Today, I want to address the Alex Rodriguez mess. I haven’t to date, in part because I really don’t want Rodriguez to be traded. I joked about it last week, but the relentless flow of top players to a few teams isn’t good for the game. This is exactly what didn’t happen in the free-agent era until the last two years, when the luxury-tax structure and increased revenue sharing went into effect. Go wait for that to be a sound bite from Bud Selig’s next press conference on the success of the newest Collective Bargaining Agreement.

The way in which Rodriguez’s lucrative contract has been positioned as a barrier to the Rangers’ success, as a reason for their three straight last-place finishes, is violently counterfactual.
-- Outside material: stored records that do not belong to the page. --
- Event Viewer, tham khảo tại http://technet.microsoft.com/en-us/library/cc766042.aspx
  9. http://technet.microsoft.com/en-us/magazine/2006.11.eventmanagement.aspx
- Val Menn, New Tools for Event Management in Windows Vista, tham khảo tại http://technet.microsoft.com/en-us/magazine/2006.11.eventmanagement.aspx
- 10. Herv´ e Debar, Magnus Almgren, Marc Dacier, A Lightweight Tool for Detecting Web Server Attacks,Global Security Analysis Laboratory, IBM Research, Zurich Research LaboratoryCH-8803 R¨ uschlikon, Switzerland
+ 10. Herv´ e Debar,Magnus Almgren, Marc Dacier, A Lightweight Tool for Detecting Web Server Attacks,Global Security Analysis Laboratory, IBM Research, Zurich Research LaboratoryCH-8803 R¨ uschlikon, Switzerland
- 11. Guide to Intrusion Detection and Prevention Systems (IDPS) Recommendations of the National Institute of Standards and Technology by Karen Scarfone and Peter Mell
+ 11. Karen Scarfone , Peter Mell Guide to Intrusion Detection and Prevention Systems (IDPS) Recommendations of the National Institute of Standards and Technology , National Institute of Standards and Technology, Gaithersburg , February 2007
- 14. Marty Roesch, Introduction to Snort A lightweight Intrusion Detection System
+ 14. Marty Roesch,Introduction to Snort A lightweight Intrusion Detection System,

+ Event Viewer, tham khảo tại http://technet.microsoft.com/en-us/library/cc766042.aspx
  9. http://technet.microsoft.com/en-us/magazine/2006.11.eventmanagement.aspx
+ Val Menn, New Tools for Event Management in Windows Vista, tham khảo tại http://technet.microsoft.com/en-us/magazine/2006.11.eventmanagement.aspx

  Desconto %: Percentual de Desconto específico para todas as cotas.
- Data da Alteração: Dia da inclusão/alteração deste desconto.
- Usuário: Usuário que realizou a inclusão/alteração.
The Rangers’ problem isn’t Rodriguez, but the players around him who comprised, without Rodriguez, a waste of an above-median payroll. The story of “252” took root because there is an entrenched jealousy of baseball players and the money they make, and if there’s one thing the mainstream sports media does well, it’s schadenfreude.

This deal validates the notion that the Rangers were somehow ruined by the signing of Alex Rodriguez, when in fact, Rodriguez has been worth the money. The Rangers’ problems have more to do with wasted money on non-contributors, the failure of some B and C pitching prospects, and the absence of a center fielder for years on end.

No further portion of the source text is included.